= To do =
Look through the data for the string "Khakhrawala". Copy every line where it is found.

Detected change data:
------------

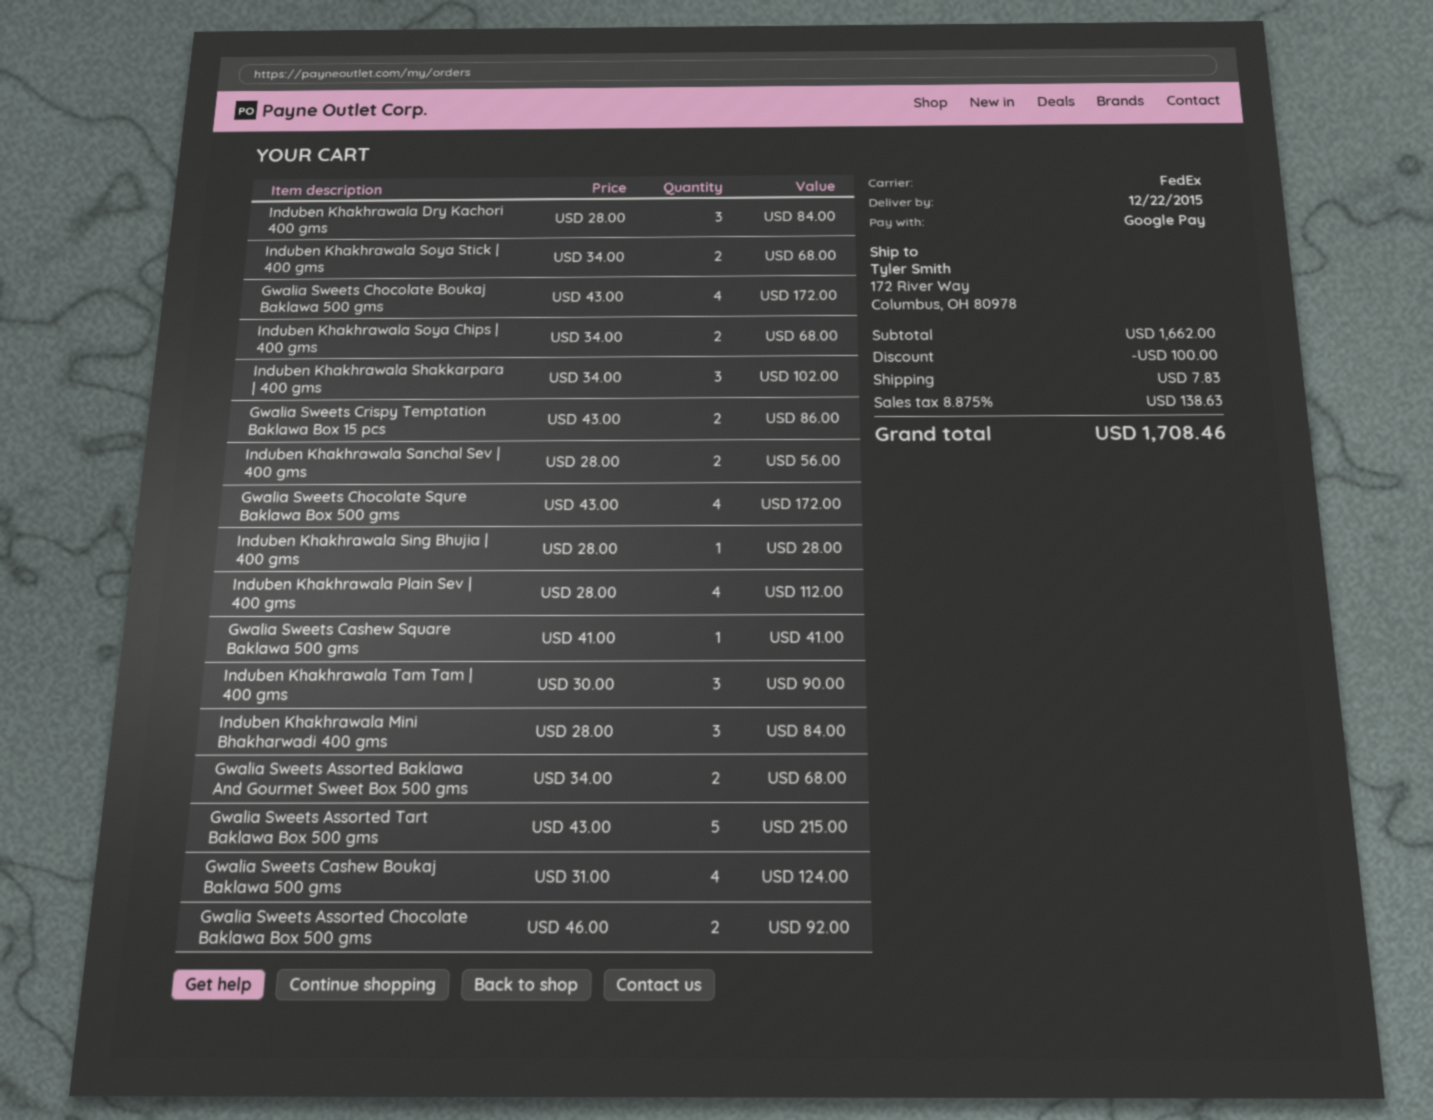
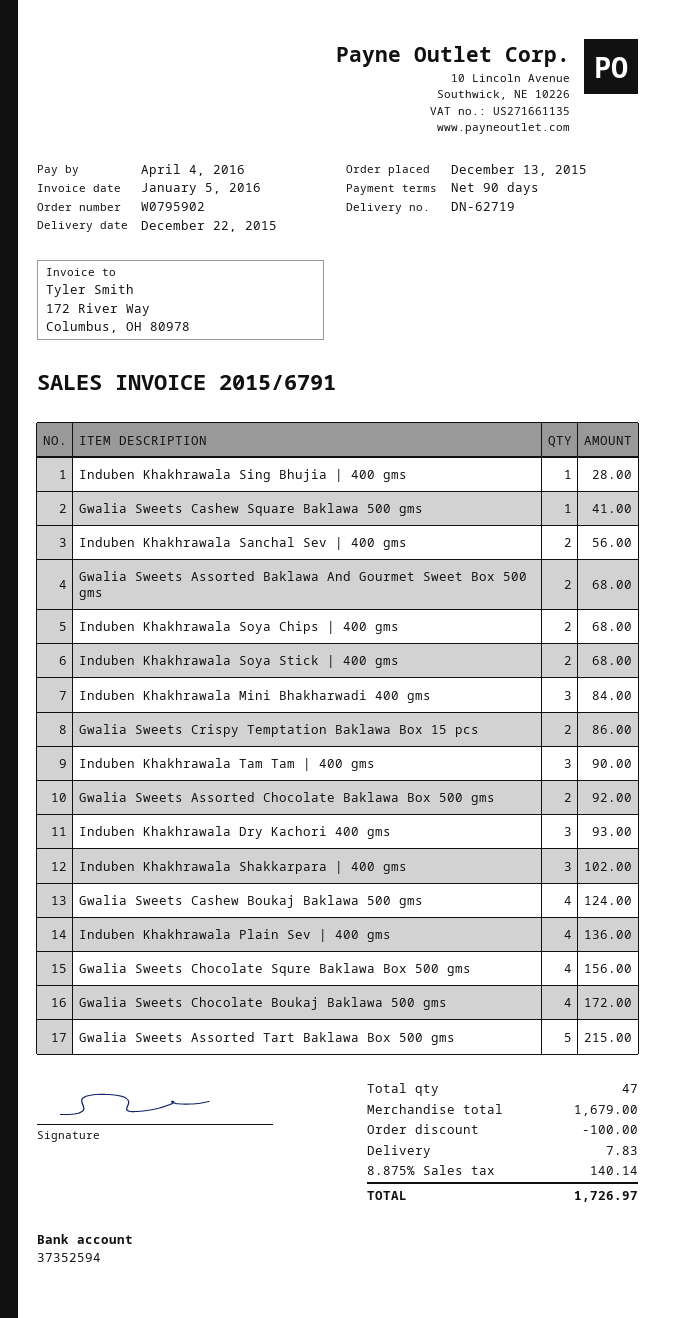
Induben Khakhrawala Dry Kachori 400 gms: 3 for 84.00 -> 3 for 93.00
Gwalia Sweets Chocolate Squre Baklawa Box 500 gms: 4 for 172.00 -> 4 for 156.00
Induben Khakhrawala Plain Sev | 400 gms: 4 for 112.00 -> 4 for 136.00
subtotal: 1662.00 -> 1679.00
tax: 8.875% = 138.63 -> 8.875% = 140.14
total: 1708.46 -> 1726.97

------------

= Exercise output =
Induben Khakhrawala Dry Kachori 400 gms: 3 for 84.00 -> 3 for 93.00
Induben Khakhrawala Plain Sev | 400 gms: 4 for 112.00 -> 4 for 136.00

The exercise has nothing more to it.